Compared with patients who have anti-CCP antibodies, those who don’t show differences in immune activation that may affect their response to various therapies. In particular, some experts have hypothesized that monoclonal antibodies such as tocilizumab that target the interleukin-6 receptor would be more effective in patients who are seronegative for anti-CCP antibodies than in those who are seropositive. Being able to predict patient response based on easily available biomarkers like CCP status would greatly assist treatment selection, said Laura C. Cappelli, MD, of the division of rheumatology at Johns Hopkins University, Baltimore, and her associates.
To examine this possibility, the investigators assessed 316 adults in an RA registry whose CCP status was available, who began taking tocilizumab during the 6-year study period, and who were followed up after 4-8 months for treatment response. Patients reported on pain, fatigue, and global disease activity, as well as on their general health using the modified Health Assessment Questionnaire (mHAQ). Their physicians reported on the number of tender and swollen joints in a 28-joint count and a global rating of RA severity, as well as determining the clinical disease activity index (CDAI) and the modified disease activity score (mDAS).

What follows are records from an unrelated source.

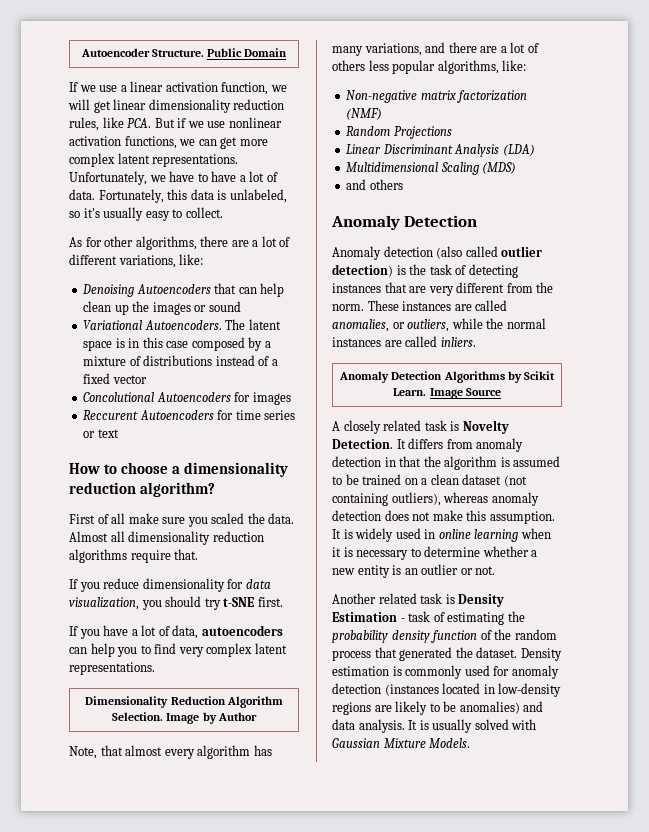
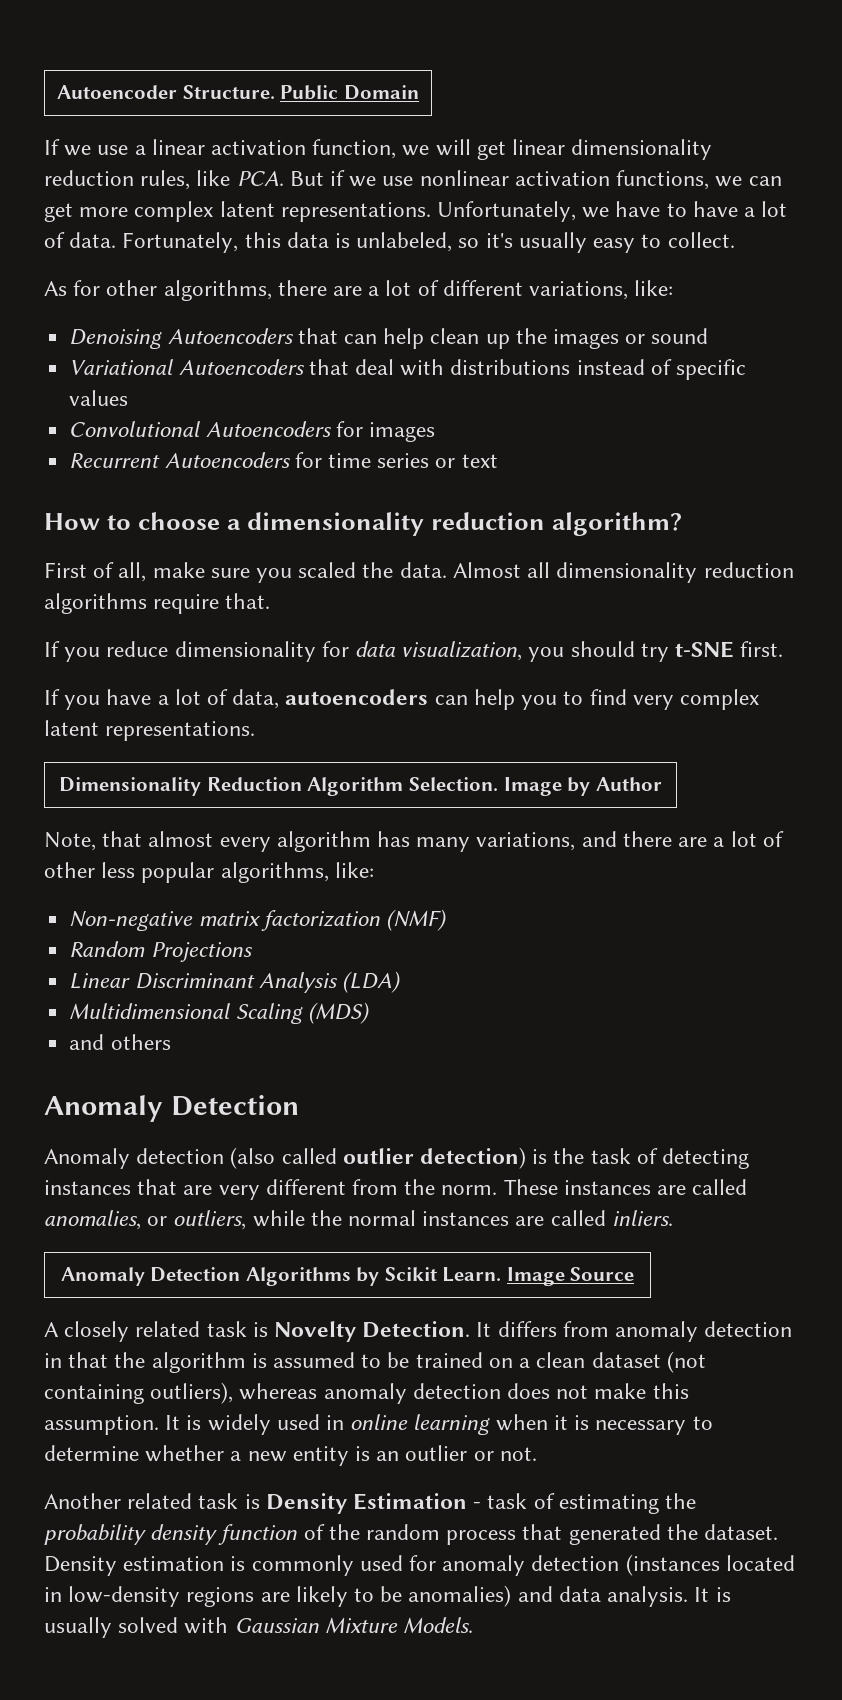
[144,319,281,330] [83,337,271,351] [83,355,278,366] [83,373,147,384] [83,392,155,402] Autoencoders. The latent space is in this case composed by a mixture of distributions instead of a fixed vector // Concolutional -> [178,359,746,380] [69,390,129,406] [69,421,202,437] Autoencoders that deal with distributions instead of specific values // Convolutional
[83,410,139,420] Reccurent -> [69,453,161,468] Recurrent
[111,513,126,524] all -> [118,562,147,582] all,
[332,60,365,71] others -> [44,862,95,878] other

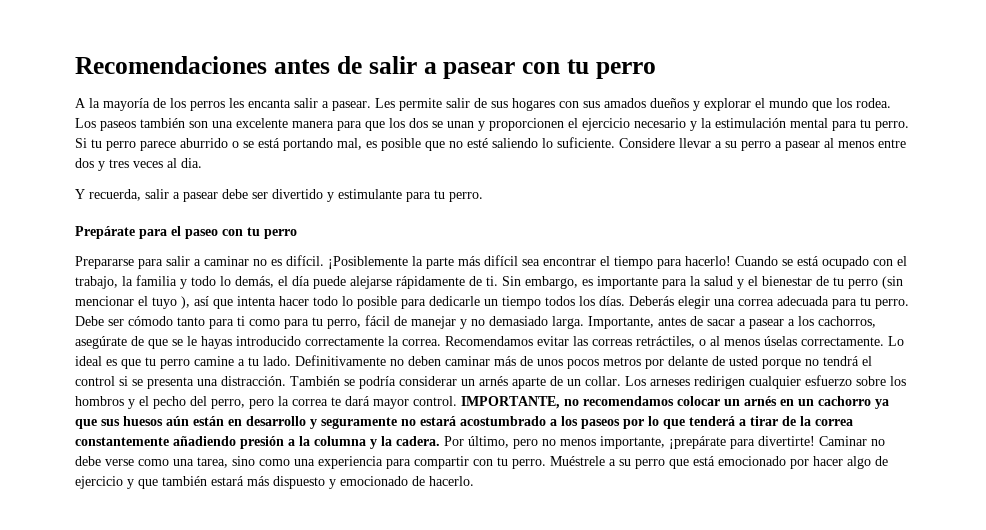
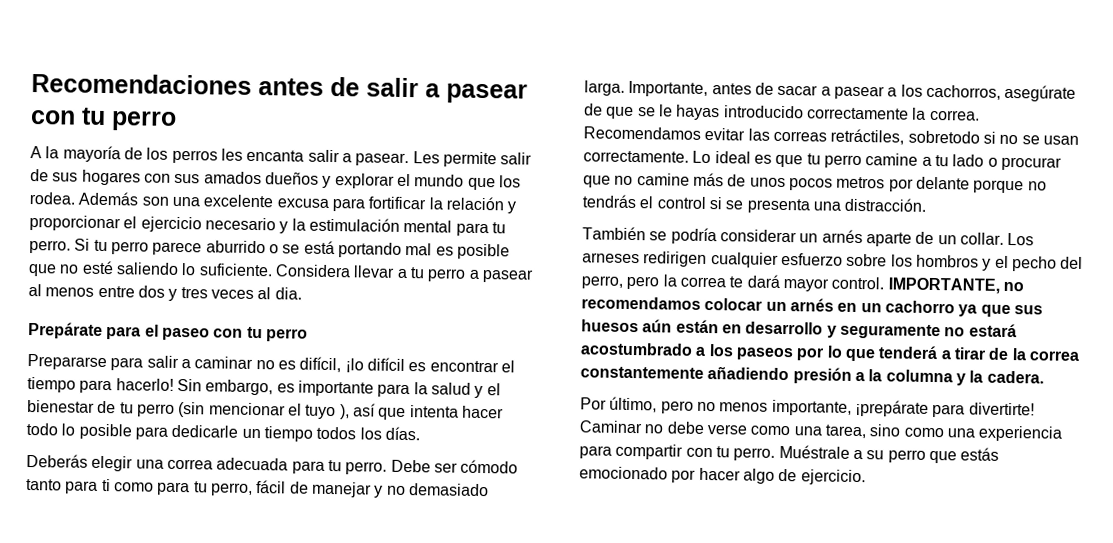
[75,118,564,131] Los paseos también son una excelente manera para que los dos se unan y proporcionen -> [78,191,517,214] [29,215,121,232] Además son una excelente excusa para fortificar la relación y proporcionar
[337,138,362,150] mal, -> [405,242,433,256] mal
[619,138,675,148] Considere -> [274,264,351,278] Considera
[725,141,737,148] su -> [409,267,425,279] tu
[75,189,483,202] // Y recuerda, salir a pasear debe ser divertido y estimulante para tu perro. -> (302, 293) none
[286,255,540,269] difícil. ¡Posiblemente la parte más difícil sea -> [299,356,427,373] difícil, ¡lo difícil es
[735,256,907,269] [75,275,498,289] Cuando se está ocupado con el trabajo, la familia y todo lo demás, el día puede alejarse rápidamente de ti. -> (174, 384) none
(625, 301) none -> (420, 433) //
[699,336,797,346] o al menos úselas -> [907,130,1079,145] sobretodo si no se usan
[263,355,490,366] lado. Definitivamente no deben caminar -> [952,154,1062,171] [583,173,690,188] lado o procurar que no camine
[712,356,758,366] de usted -> (970, 183) none
[823,356,859,366] tendrá -> [582,194,637,209] tendrás
(286, 381) none -> (927, 204) //
(440, 441) none -> (1044, 377) //
[550,456,605,466] Muéstrele -> [778,444,850,459] Muéstrale
[693,456,715,466] está -> [960,447,1000,461] estás
[75,476,474,489] ejercicio y que también estará más dispuesto y emocionado de hacerlo. -> [800,469,866,486] ejercicio.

All but one of these eight measures of disease activity (the mHAQ) improved significantly with tocilizumab, regardless of patient anti-CCP status. In addition, the magnitude of change did not differ by anti-CCP status. These results persisted across several sensitivity analyses, Dr. Cappelli and her associates said (Semin Arthritis Rheum. 2017 Apr 1. doi: 10.1016/j.semarthrit.2017.03.024).
The findings indicate that CCP seronegativity does not improve the response to tocilizumab in this population derived from real-world patients at diverse clinical sites, the investigators noted.
This study was supported by the National Institute of Arthritis and Musculoskeletal and Skin Diseases. Dr. Cappelli and her associates reported having no relevant financial disclosures.